Le analisi all’XRF e all’FT/IR hanno confermato le osservazioni microscopiche: il carbonato di calcio e i silicati sono i costituenti del lapideo; il gesso è un prodotto di degrado del carbonato di calcio; il ferro è attribuibile a ossidi presenti sia come componenti dell’arenaria sia provenienti dall’esterno; le sostanze organiche sono state confermate ricondursi al composto di sintesi di natura acrilica.

I frammenti di lapidei prelevati da un capitello di finestra e una lesena sono molto simili per composizione, classificabili come arenarie ibride a cemento calcareo; tali litotipi abbondano nell’Appennino Tosco-Emiliano. Le differenze riscontrate nei due campioni esaminati hanno riguardato il colore d’insieme e le dimensioni dei granuli dello scheletro. Questa indagine ha permesso di confermare quanto già riscontrato in fase di pulitura, ovvero la differenza cromatica esistente tra le finestre (più gialline), le lesene e i cornicioni (più grigi).

Abbiamo poi eseguito una campionatura atta a individuare la finitura originale delle superfici in cotto mediante indagini stratigrafiche e campioni di pulitura.

Abbiamo quindi proceduto a un’accurata spolveratura, con pennelli morbidi di varie fogge e dimensioni e con un aspiratore a bassa pressione, seguita da un’accurata indagine dello stato di conservazione dei supporti, al fine d’individuare la consistenza della malta di allettamento della muratura e la natura di crepe e fissurazioni presenti. Sono state riscontrate alcune lesioni composte nella muratura date da probabili traumi meccanici, che non interessavano la struttura.
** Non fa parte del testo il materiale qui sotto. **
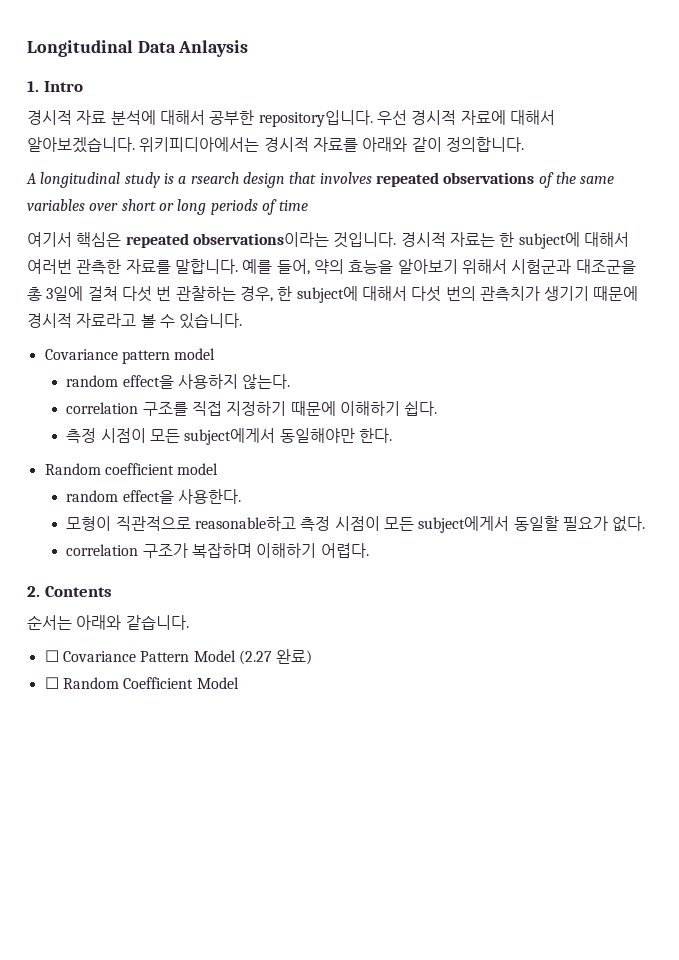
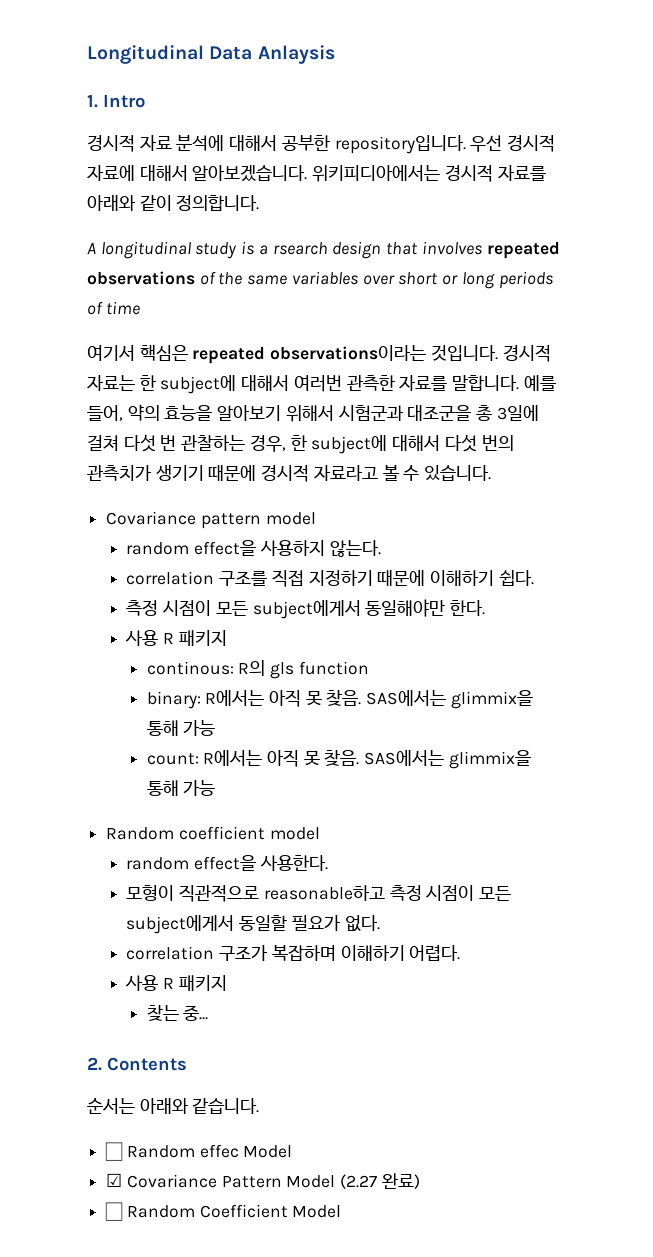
  측정 시점이 모든 subject에게서 동일해야만 한다.
+ 사용 R 패키지
+ continous: R의 gls function
+ binary: R에서는 아직 못 찾음. SAS에서는 glimmix을 통해 가능
+ count: R에서는 아직 못 찾음. SAS에서는 glimmix을 통해 가능
  correlation 구조가 복잡하며 이해하기 어렵다.
+ 사용 R 패키지
+ 찾는 중...
- ☐ Covariance Pattern Model (2.27 완료)
+ ☐ Random effec Model
+ ☑ Covariance Pattern Model (2.27 완료)

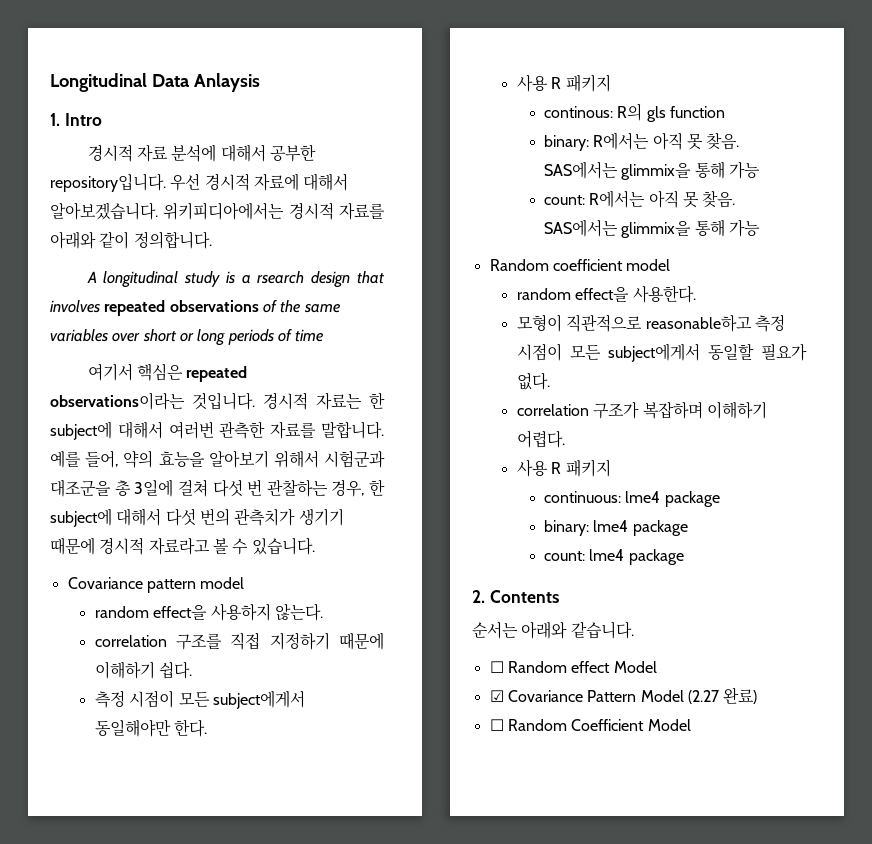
- 찾는 중...
+ continuous: lme4 package
+ binary: lme4 package
+ count: lme4 package
- ☐ Random effec Model
+ ☐ Random effect Model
Dopo la spolveratura, abbiamo effettuato un trattamento biocida delle superfici con applicazione di benzalconio cloruro in soluzione allo 0,3 per cento, dato a spruzzo a più mani. Ad asciugatura del prodotto, si è proceduto a una spazzolatura delle superfici in laterizio, quindi all’eliminazione di elementi metallici incongrui e di vecchie stuccature inidonee in fase di distacco.

L’intervento di consolidamento è stato eseguito mediante applicazione di silicato di etile dato a spruzzo a più mani con particolare riguardo per la malta di allettamento del laterizio.

L’intervento di stuccatura ha riguardato il ripristino di tale malta, laddove erano presenti sottosquadri, lacune e fissurazioni. Nelle lacune, dove si è resa necessaria l’applicazione di una malta di fondo a granulometria grossa, si sono impiegati materiali quali calce idraulica desalinizzata, sabbia di fiume lavata, sabbia di arenaria e coccio pesto in un rapporto inerte-legante 1:3.

A completamento dell’intervento di restauro, si è proceduto a un’attenta ricognizione visiva per verificare l’equilibrio cromatico delle stuccature eseguite, affinché non vi fossero interferenze visive che alterassero la lettura d’insieme. Il trattamento protettivo, con un silossanico dato a più mani bagnato su bagnato, ha concluso l’intervento di restauro.